[Difference listings]
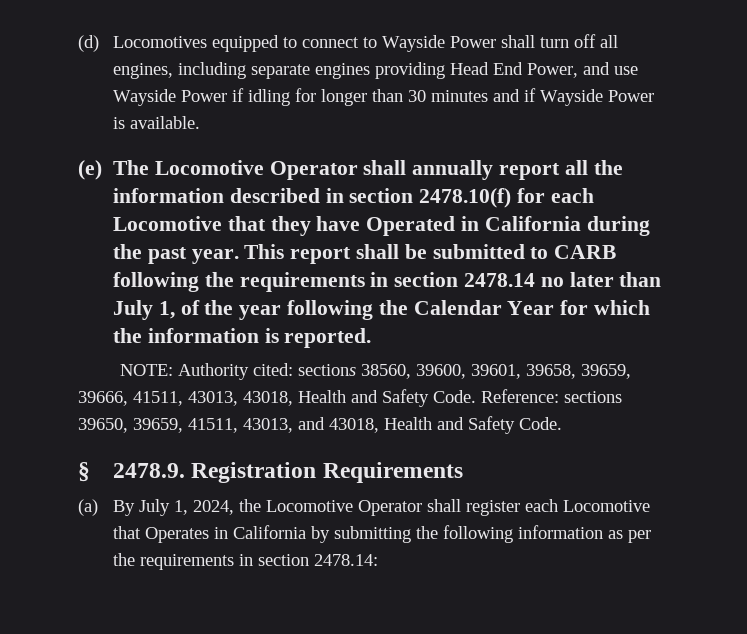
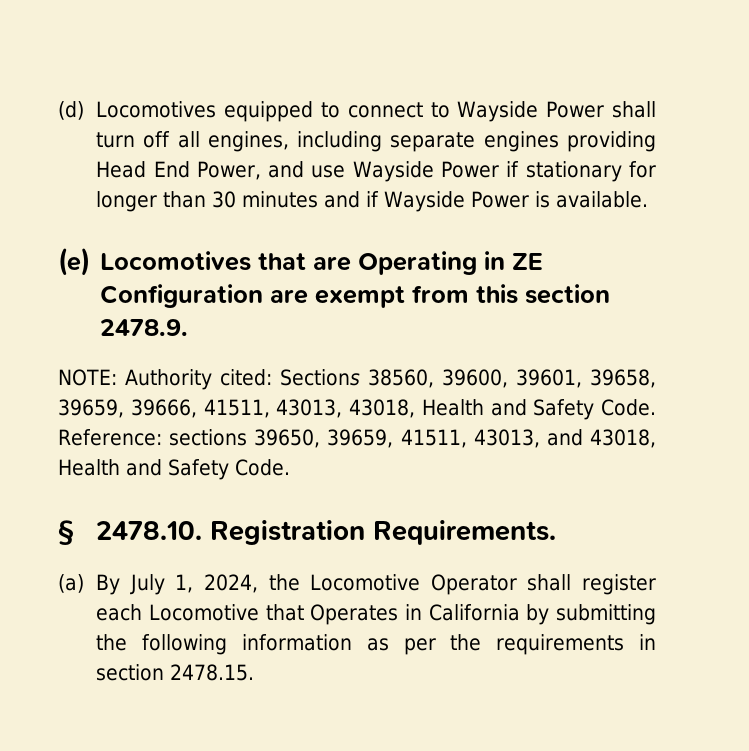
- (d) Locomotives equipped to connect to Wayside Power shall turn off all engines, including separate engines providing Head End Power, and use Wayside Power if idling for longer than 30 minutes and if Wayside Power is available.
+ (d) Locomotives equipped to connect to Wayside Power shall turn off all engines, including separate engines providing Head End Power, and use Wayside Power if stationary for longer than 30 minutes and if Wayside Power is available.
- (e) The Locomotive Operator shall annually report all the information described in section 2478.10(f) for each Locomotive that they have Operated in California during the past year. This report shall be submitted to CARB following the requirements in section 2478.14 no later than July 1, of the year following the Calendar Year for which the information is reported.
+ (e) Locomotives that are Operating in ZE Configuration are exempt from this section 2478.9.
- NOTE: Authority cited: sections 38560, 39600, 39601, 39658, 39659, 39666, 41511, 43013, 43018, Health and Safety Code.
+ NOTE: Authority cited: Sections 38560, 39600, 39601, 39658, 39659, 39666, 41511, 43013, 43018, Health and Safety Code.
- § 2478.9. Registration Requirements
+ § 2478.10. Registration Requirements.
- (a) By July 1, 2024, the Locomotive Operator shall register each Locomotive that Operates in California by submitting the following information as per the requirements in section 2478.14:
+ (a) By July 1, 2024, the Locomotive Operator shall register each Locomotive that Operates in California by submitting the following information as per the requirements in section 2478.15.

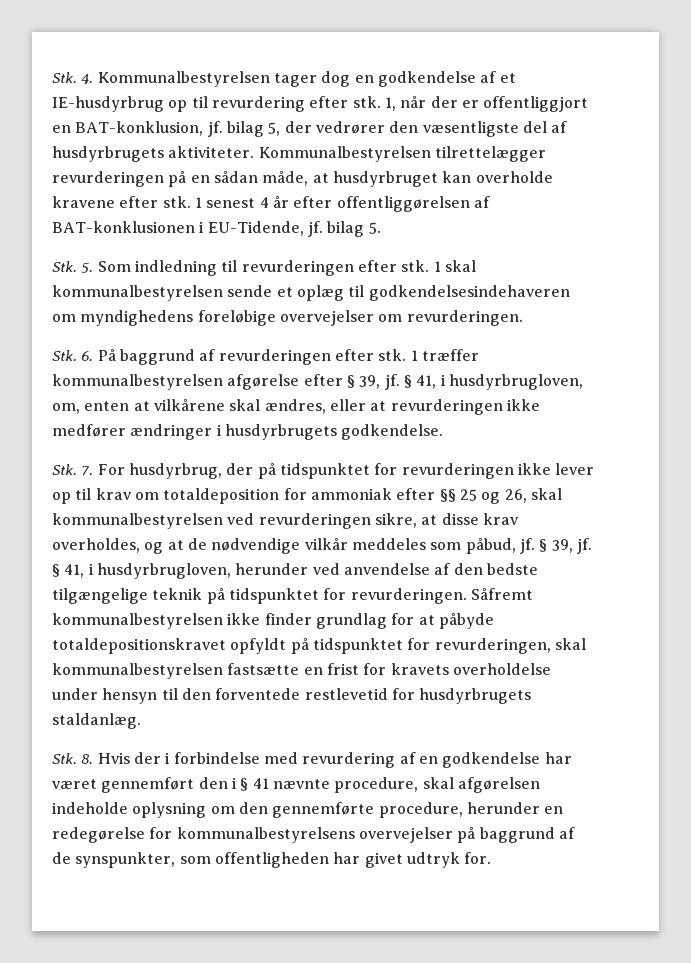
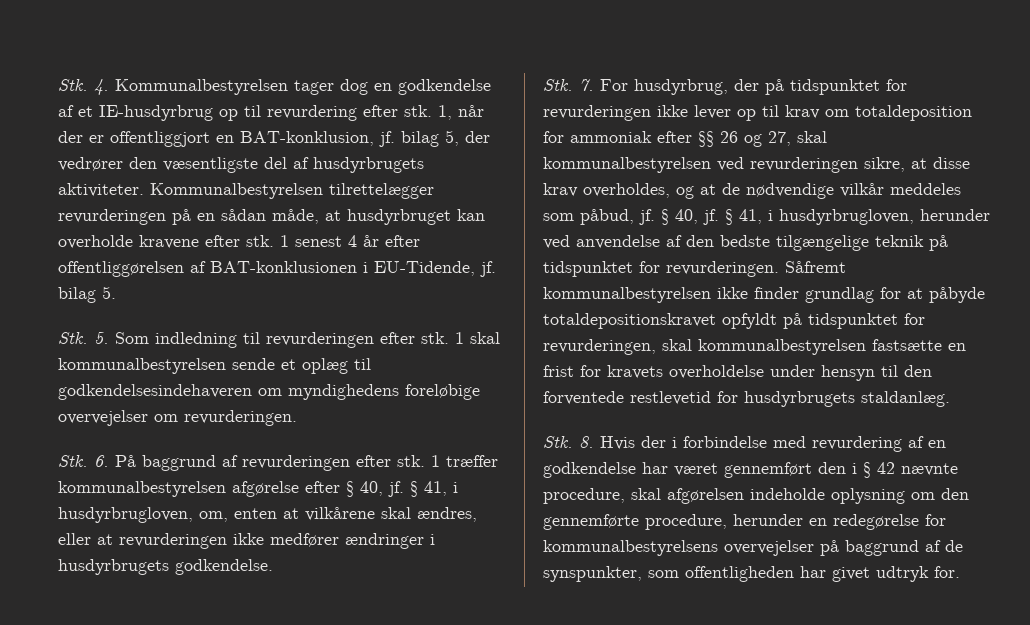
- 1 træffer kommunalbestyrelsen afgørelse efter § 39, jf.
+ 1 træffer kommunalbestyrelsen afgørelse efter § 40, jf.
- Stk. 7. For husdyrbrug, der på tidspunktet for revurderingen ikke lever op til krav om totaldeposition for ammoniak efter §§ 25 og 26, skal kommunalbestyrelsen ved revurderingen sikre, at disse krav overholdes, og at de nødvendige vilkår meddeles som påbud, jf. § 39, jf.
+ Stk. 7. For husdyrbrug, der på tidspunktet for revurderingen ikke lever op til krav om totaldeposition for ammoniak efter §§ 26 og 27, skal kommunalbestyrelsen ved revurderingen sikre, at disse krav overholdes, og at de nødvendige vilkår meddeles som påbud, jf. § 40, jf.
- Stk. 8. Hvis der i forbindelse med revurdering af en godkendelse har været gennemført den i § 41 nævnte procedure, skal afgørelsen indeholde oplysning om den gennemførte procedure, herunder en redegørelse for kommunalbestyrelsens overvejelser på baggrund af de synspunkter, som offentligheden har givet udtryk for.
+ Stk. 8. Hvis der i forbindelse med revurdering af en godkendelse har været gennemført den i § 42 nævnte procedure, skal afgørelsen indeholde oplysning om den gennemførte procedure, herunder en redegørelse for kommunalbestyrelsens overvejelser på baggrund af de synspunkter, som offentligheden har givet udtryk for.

---

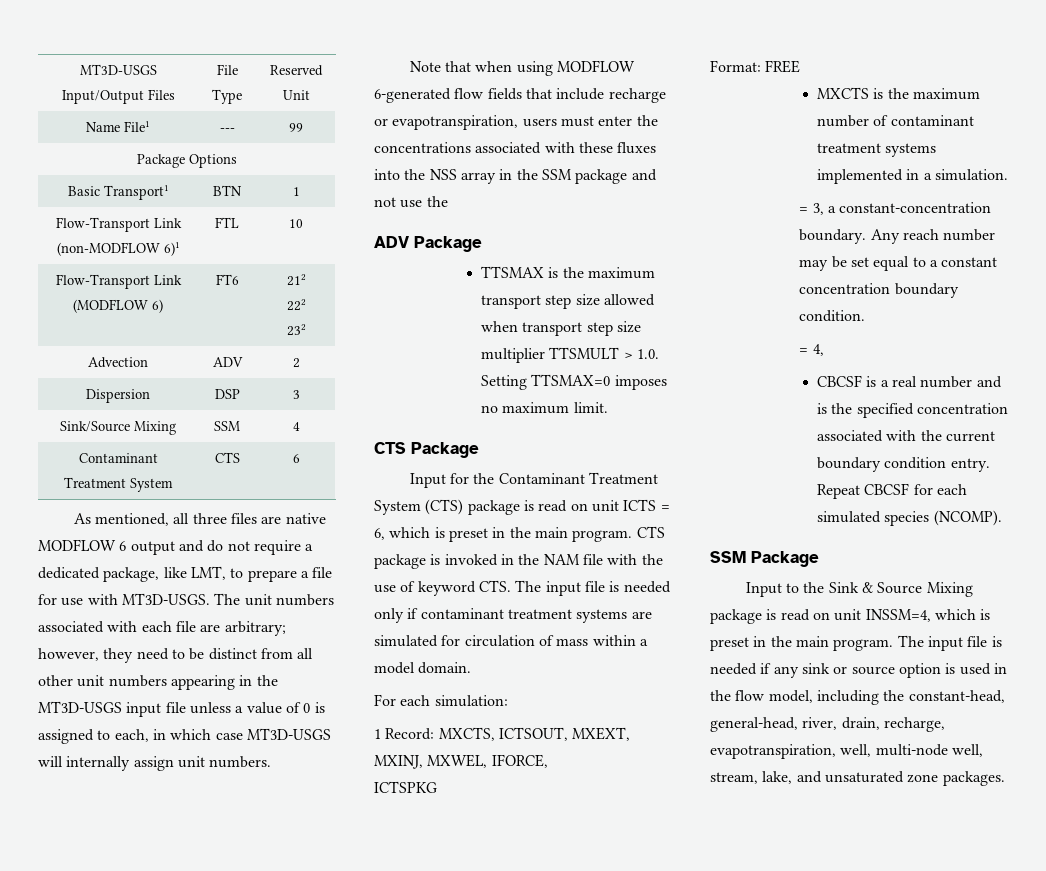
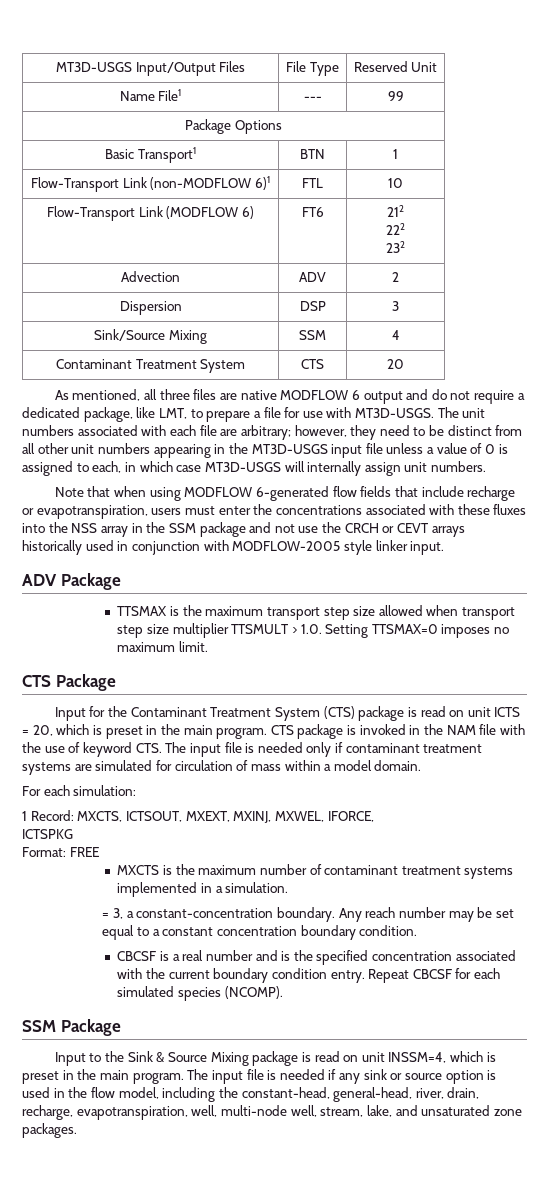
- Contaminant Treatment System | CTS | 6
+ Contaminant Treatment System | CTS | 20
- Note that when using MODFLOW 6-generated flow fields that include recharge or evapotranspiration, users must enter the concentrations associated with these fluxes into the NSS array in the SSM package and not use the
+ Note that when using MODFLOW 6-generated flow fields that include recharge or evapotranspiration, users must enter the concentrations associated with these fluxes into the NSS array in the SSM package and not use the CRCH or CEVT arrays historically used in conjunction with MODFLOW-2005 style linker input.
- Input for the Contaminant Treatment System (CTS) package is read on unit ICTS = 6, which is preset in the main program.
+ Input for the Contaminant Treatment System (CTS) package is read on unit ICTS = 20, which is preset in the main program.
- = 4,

[REQUIRED ACTION] Give again the stretch of lines above from the one with "in section 2478.15." through the one with "jf. § 40, jf.", both ends kept, and copy no pictures.

[YOUR RESPONSE]
+ (a) By July 1, 2024, the Locomotive Operator shall register each Locomotive that Operates in California by submitting the following information as per the requirements in section 2478.15.

- 1 træffer kommunalbestyrelsen afgørelse efter § 39, jf.
+ 1 træffer kommunalbestyrelsen afgørelse efter § 40, jf.
- Stk. 7. For husdyrbrug, der på tidspunktet for revurderingen ikke lever op til krav om totaldeposition for ammoniak efter §§ 25 og 26, skal kommunalbestyrelsen ved revurderingen sikre, at disse krav overholdes, og at de nødvendige vilkår meddeles som påbud, jf. § 39, jf.
+ Stk. 7. For husdyrbrug, der på tidspunktet for revurderingen ikke lever op til krav om totaldeposition for ammoniak efter §§ 26 og 27, skal kommunalbestyrelsen ved revurderingen sikre, at disse krav overholdes, og at de nødvendige vilkår meddeles som påbud, jf. § 40, jf.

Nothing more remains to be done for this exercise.